WASHINGTON – With a quick solution ominously uncertain, the oil spill in the Gulf of Mexico is on track to become an unprecedented economic and environmental disaster with millions of gallons of oil destroying an ecosystem as well as a way of life.
BP America said Monday that it would take another 75 days to finish one of two relief wells it’s drilling to shut down the flow.
By then, if the spill doesn’t worsen and the relief well stops the leak, some 20 million gallons of oil will be swirling in the Gulf, nearly double the Exxon Valdez spill in 1989.
Unlike the Alaska spill, which coated a rock-strewn bay, BP’s oil will cling to a spongelike coast, entering the pores of mangrove forests and sea-grass beds and the breeding grounds for crabs, shrimp and oysters.
Already some of the richest fishing grounds of the Gulf are off-limits, idling thousands of commercial fishermen.
Some restaurants in New Orleans and elsewhere are either out of homegrown oysters or are down to less than a week’s supply.
In Mississippi, charter boats and hotels are reporting declines in business.
“It’s going to be unbelievably bad,” said Jeremy Jackson, a professor of oceanography at the Scripps Institution of Oceanography in La Jolla, Calif. “This is a problem that won’t go away for a decade.”
Ryan LaFontaine, a spokesman for the city of Gulfport, Miss., said Gulf leaders were in almost constant contact with federal and BP officials, including a daily conference call with people at the White House. LaFontaine said no one had much advice.
“The best protection right now, aside from booms and underwater fencing or everybody linking hands along the beach and trying to blow the oil back out, is to get this thing shut off,” LaFontaine said. “Just stop it.
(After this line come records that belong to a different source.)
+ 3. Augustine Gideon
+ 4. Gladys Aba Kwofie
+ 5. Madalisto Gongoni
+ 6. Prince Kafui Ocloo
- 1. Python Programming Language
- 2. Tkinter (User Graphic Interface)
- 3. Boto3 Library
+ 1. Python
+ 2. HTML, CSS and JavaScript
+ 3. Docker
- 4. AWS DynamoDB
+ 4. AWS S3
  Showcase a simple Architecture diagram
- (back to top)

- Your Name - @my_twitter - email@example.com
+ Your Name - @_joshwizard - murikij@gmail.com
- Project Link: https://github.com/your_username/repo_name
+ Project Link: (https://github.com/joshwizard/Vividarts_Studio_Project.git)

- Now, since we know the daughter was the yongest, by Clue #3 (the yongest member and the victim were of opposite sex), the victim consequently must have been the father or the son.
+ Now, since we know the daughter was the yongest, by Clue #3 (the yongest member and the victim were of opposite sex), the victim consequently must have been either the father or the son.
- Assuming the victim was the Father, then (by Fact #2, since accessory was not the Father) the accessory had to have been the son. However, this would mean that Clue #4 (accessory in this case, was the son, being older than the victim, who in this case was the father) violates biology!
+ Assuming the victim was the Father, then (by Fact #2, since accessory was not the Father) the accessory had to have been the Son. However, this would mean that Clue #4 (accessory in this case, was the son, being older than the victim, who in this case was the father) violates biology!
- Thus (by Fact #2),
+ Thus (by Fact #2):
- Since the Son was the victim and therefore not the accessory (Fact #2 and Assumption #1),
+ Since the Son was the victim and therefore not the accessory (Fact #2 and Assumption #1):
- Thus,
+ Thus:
That’s the protection we need.”
The Gulf’s coastal sea-grass beds and mangroves are full of burrowing animals that make millions of holes. Oil works its way out of the holes eventually and then storms flush it back into the water, creating what amounts to a new spill.
Sen. Bill Nelson, D-Fla., an opponent of offshore drilling, said it would be his “worst nightmare” if the oil flowed for nearly three months more until the relief well was complete.
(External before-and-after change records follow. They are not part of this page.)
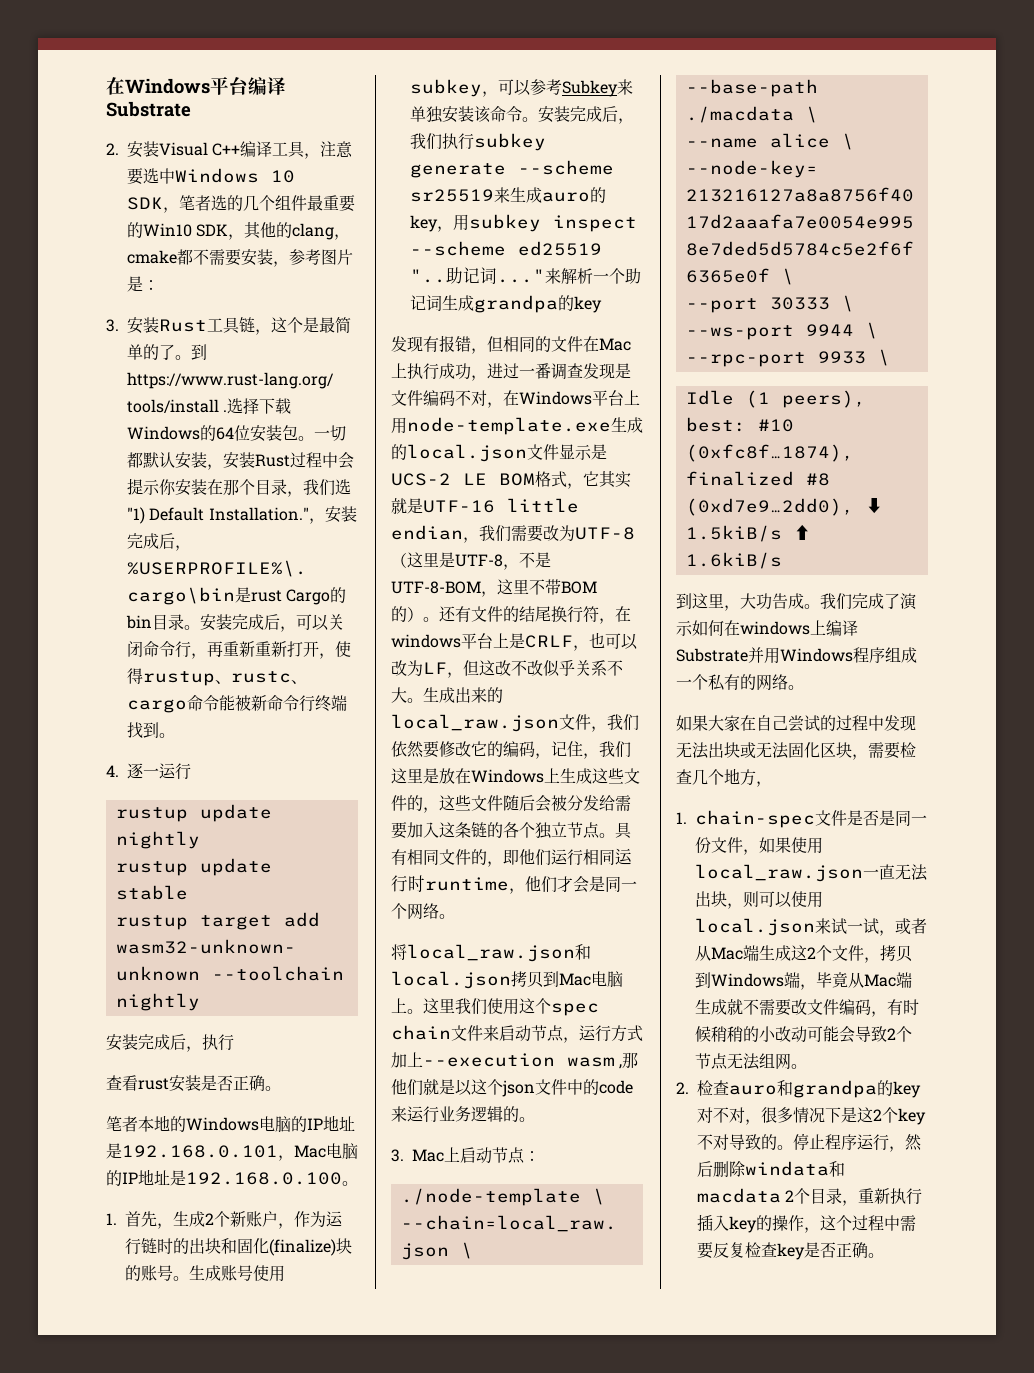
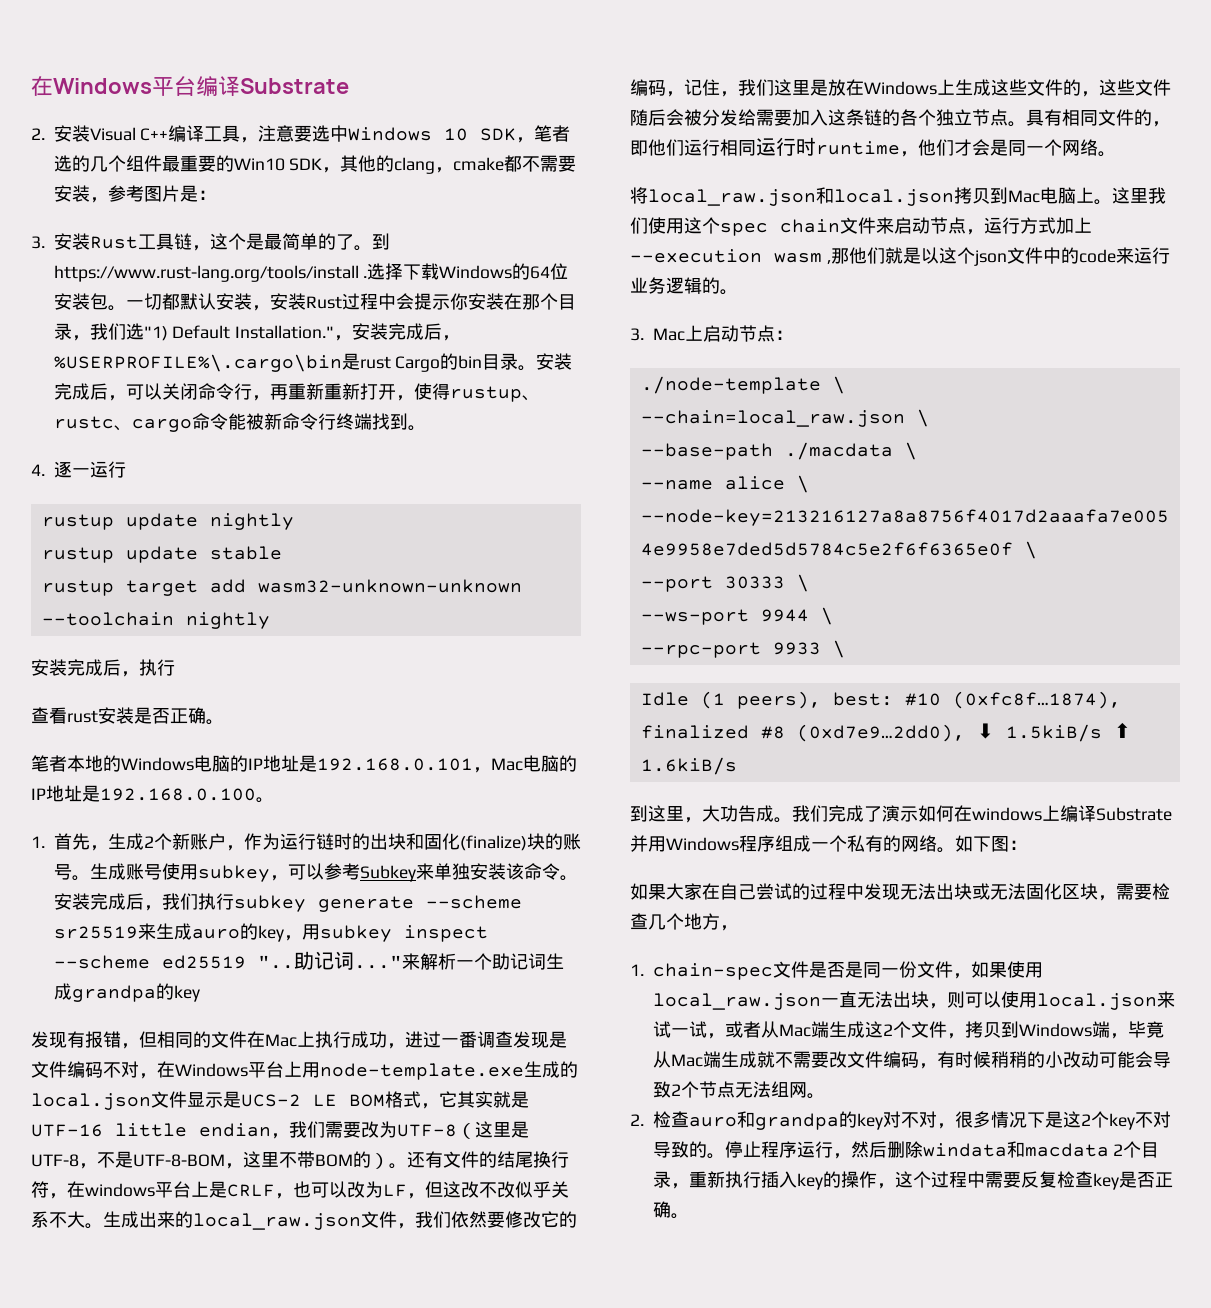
+ 如下图：

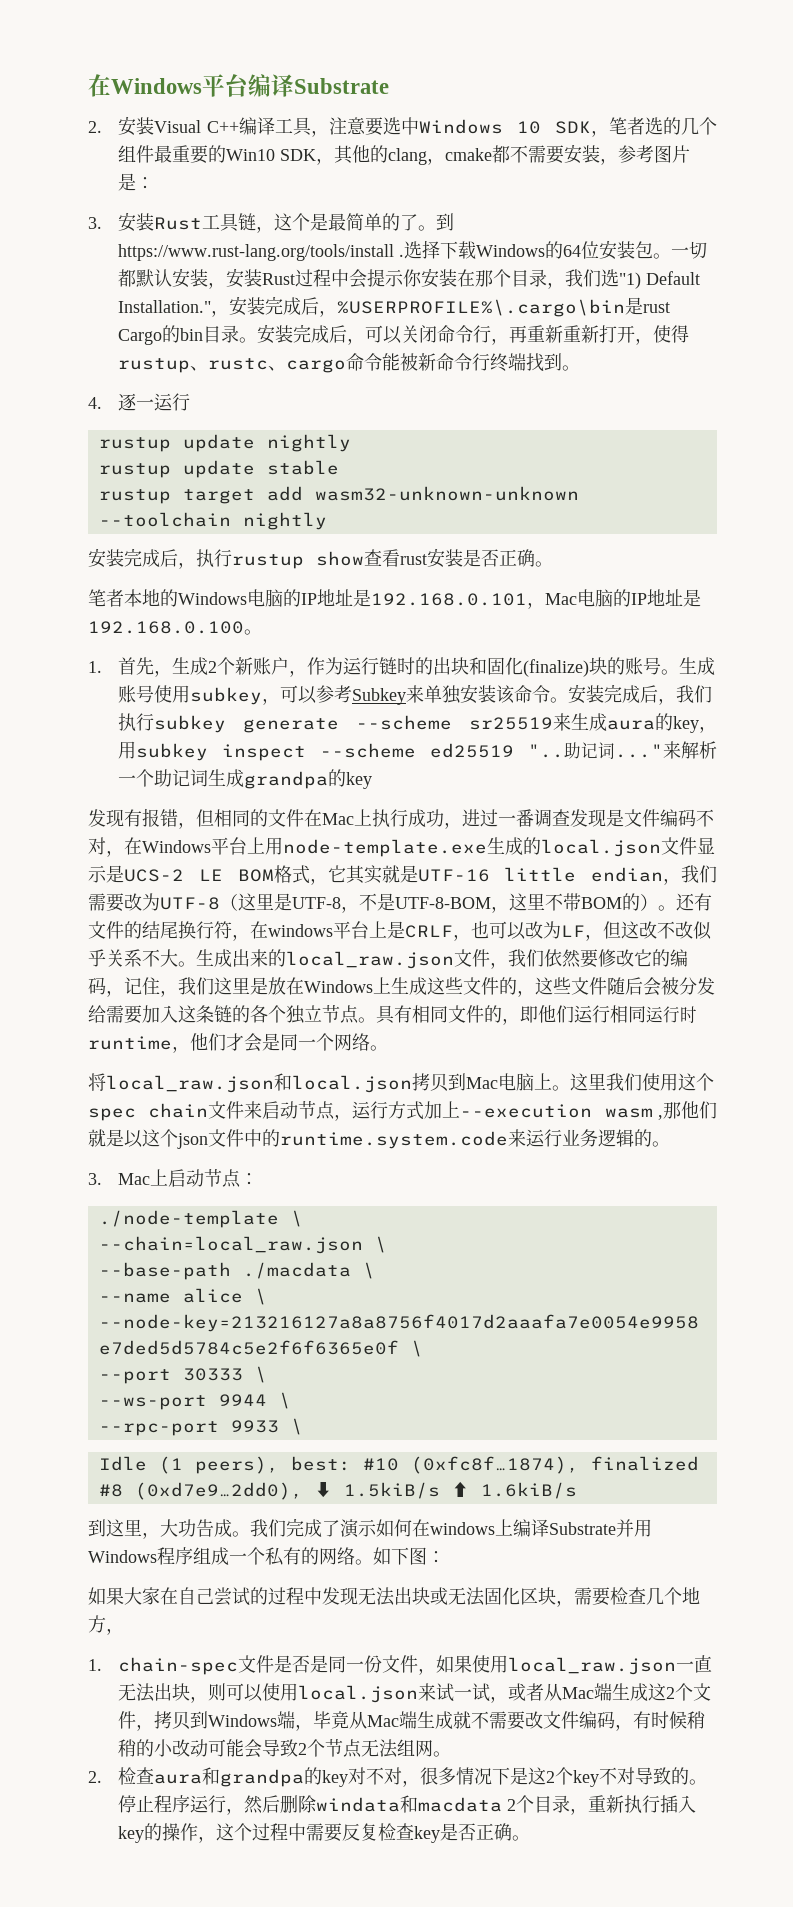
- 安装完成后，执行
- 查看rust安装是否正确。
+ 安装完成后，执行rustup show查看rust安装是否正确。
- 安装完成后，我们执行subkey generate --scheme sr25519来生成auro的key，用subkey inspect --scheme ed25519 "..
+ 安装完成后，我们执行subkey generate --scheme sr25519来生成aura的key，用subkey inspect --scheme ed25519 "..
- 这里我们使用这个spec chain文件来启动节点，运行方式加上--execution wasm ,那他们就是以这个json文件中的code来运行业务逻辑的。
+ 这里我们使用这个spec chain文件来启动节点，运行方式加上--execution wasm ,那他们就是以这个json文件中的runtime.system.code来运行业务逻辑的。
- 2.检查auro和grandpa的key对不对，很多情况下是这2个key不对导致的。
+ 2.检查aura和grandpa的key对不对，很多情况下是这2个key不对导致的。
“It’s going to cover up the Gulf Coast and the wind is eventually going to keep it going south, and it’s going to get into the Loop Current,” Nelson said.
Another concern is the possibility that the spill will get much worse. If the wellhead gave way entirely, the amount of oil would increase greatly, said Larry McKinney, the executive director of the Harte Research Institute for Gulf of Mexico Studies at Texas A&M University at Corpus Christi.
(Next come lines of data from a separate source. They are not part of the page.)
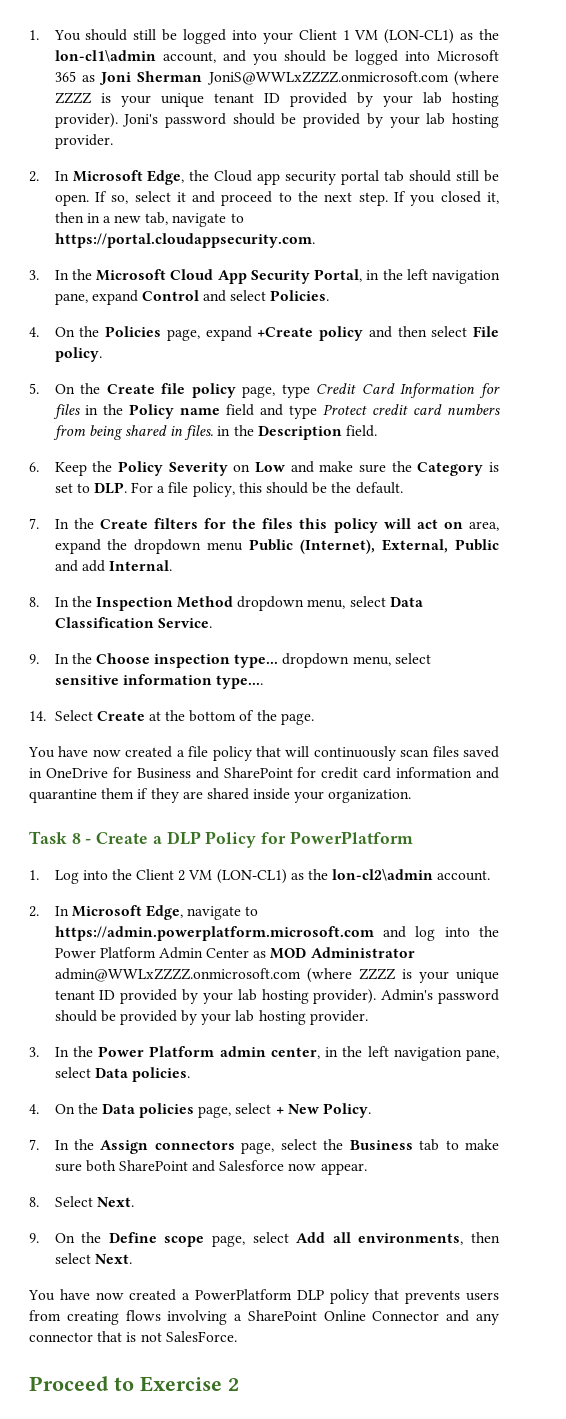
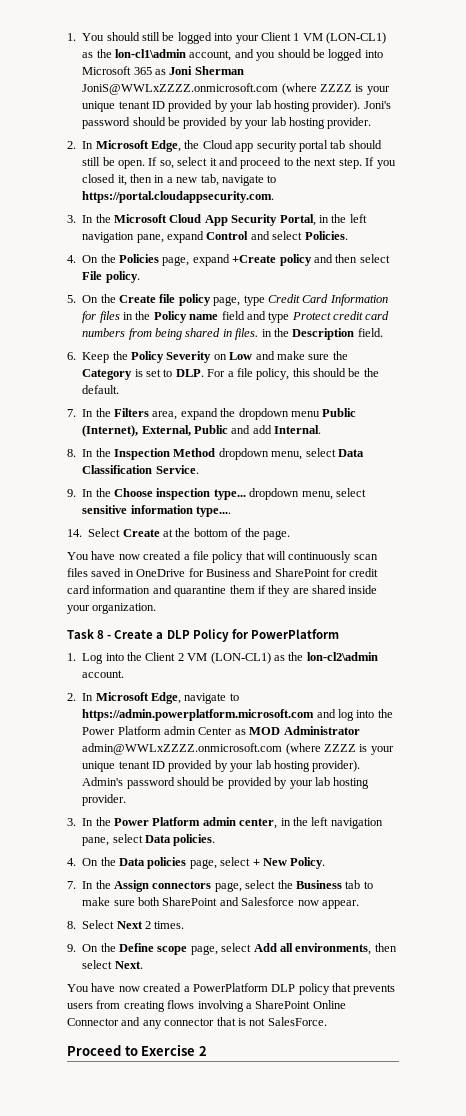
- 7. In the Create filters for the files this policy will act on area, expand the dropdown menu Public (Internet), External, Public and add Internal.
+ 7. In the Filters area, expand the dropdown menu Public (Internet), External, Public and add Internal.
- 2. In Microsoft Edge, navigate to https://admin.powerplatform.microsoft.com and log into the Power Platform Admin Center as MOD Administrator admin@WWLxZZZZ.onmicrosoft.com (where ZZZZ is your unique tenant ID provided by your lab hosting provider).
+ 2. In Microsoft Edge, navigate to https://admin.powerplatform.microsoft.com and log into the Power Platform admin Center as MOD Administrator admin@WWLxZZZZ.onmicrosoft.com (where ZZZZ is your unique tenant ID provided by your lab hosting provider).
- 8. Select Next.
+ 8. Select Next 2 times.

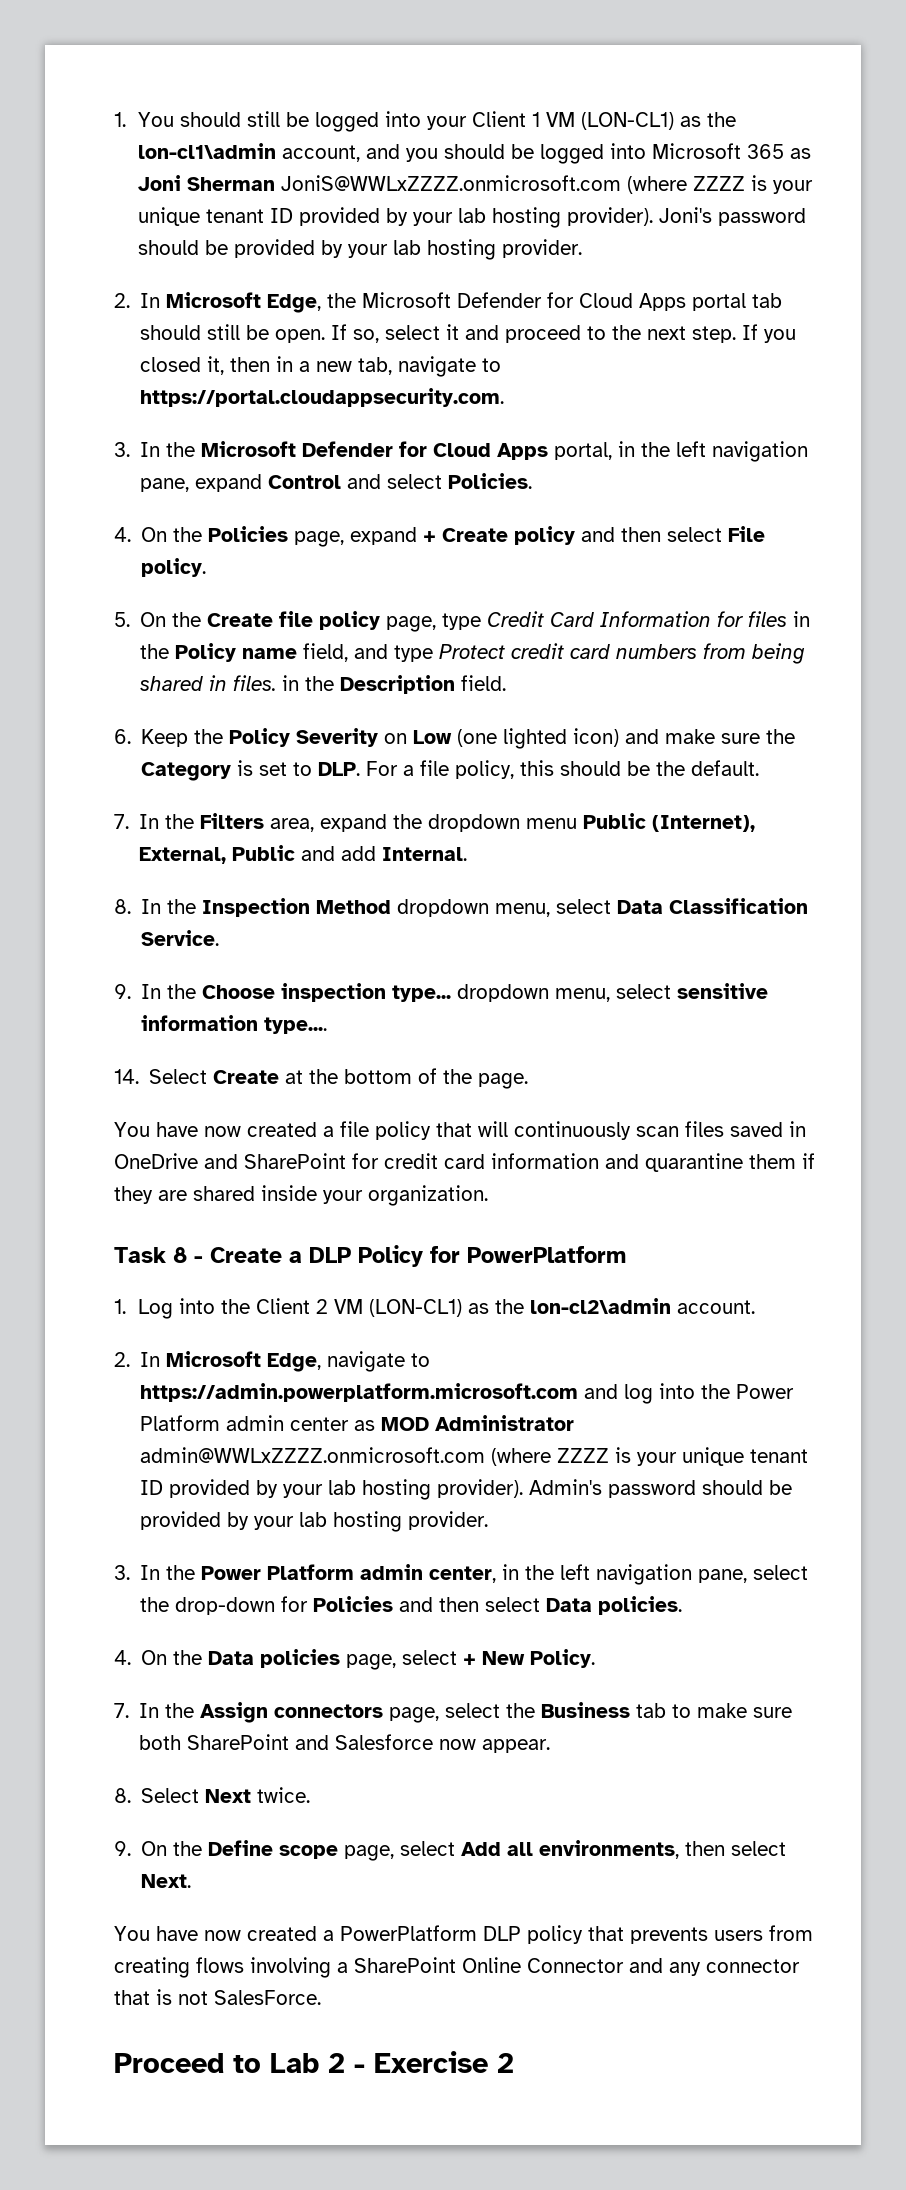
- 2. In Microsoft Edge, the Cloud app security portal tab should still be open.
+ 2. In Microsoft Edge, the Microsoft Defender for Cloud Apps portal tab should still be open.
- 3. In the Microsoft Cloud App Security Portal, in the left navigation pane, expand Control and select Policies.
+ 3. In the Microsoft Defender for Cloud Apps portal, in the left navigation pane, expand Control and select Policies.
- 4. On the Policies page, expand +Create policy and then select File policy.
+ 4. On the Policies page, expand + Create policy and then select File policy.
- 5. On the Create file policy page, type Credit Card Information for files in the Policy name field and type Protect credit card numbers from being shared in files. in the Description field.
+ 5. On the Create file policy page, type Credit Card Information for files in the Policy name field, and type Protect credit card numbers from being shared in files. in the Description field.
- 6. Keep the Policy Severity on Low and make sure the Category is set to DLP. For a file policy, this should be the default.
+ 6. Keep the Policy Severity on Low (one lighted icon) and make sure the Category is set to DLP. For a file policy, this should be the default.
- You have now created a file policy that will continuously scan files saved in OneDrive for Business and SharePoint for credit card information and quarantine them if they are shared inside your organization.
+ You have now created a file policy that will continuously scan files saved in OneDrive and SharePoint for credit card information and quarantine them if they are shared inside your organization.
- 2. In Microsoft Edge, navigate to https://admin.powerplatform.microsoft.com and log into the Power Platform admin Center as MOD Administrator admin@WWLxZZZZ.onmicrosoft.com (where ZZZZ is your unique tenant ID provided by your lab hosting provider).
+ 2. In Microsoft Edge, navigate to https://admin.powerplatform.microsoft.com and log into the Power Platform admin center as MOD Administrator admin@WWLxZZZZ.onmicrosoft.com (where ZZZZ is your unique tenant ID provided by your lab hosting provider).
- 3. In the Power Platform admin center, in the left navigation pane, select Data policies.
+ 3. In the Power Platform admin center, in the left navigation pane, select the drop-down for Policies and then select Data policies.
- 8. Select Next 2 times.
+ 8. Select Next twice.
- Proceed to Exercise 2
+ Proceed to Lab 2 - Exercise 2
When storms blow up – hurricane season begins June 1 – the oil will be driven into the marshes and “then the problem will build up more and more, because you just can’t stop it,” McKinney said.
Developments Tuesday
• Interior Secretary Ken Salazar announced that the Minerals Management Service, which oversees offshore leasing, will be split in two. The agency has been viewed as being too cozy with the industry it regulates.
• After floating for hours in life boats after the disaster, platform workers were greeted by officials onshore asking them to sign statements that they had no “first-hand or personal knowledge” of the incident, their attorneys said Tuesday.
“These men are told they have to sign these statements or they can’t go home,” said Tony Buzbee, a Houston-based attorney for 10 Transocean workers.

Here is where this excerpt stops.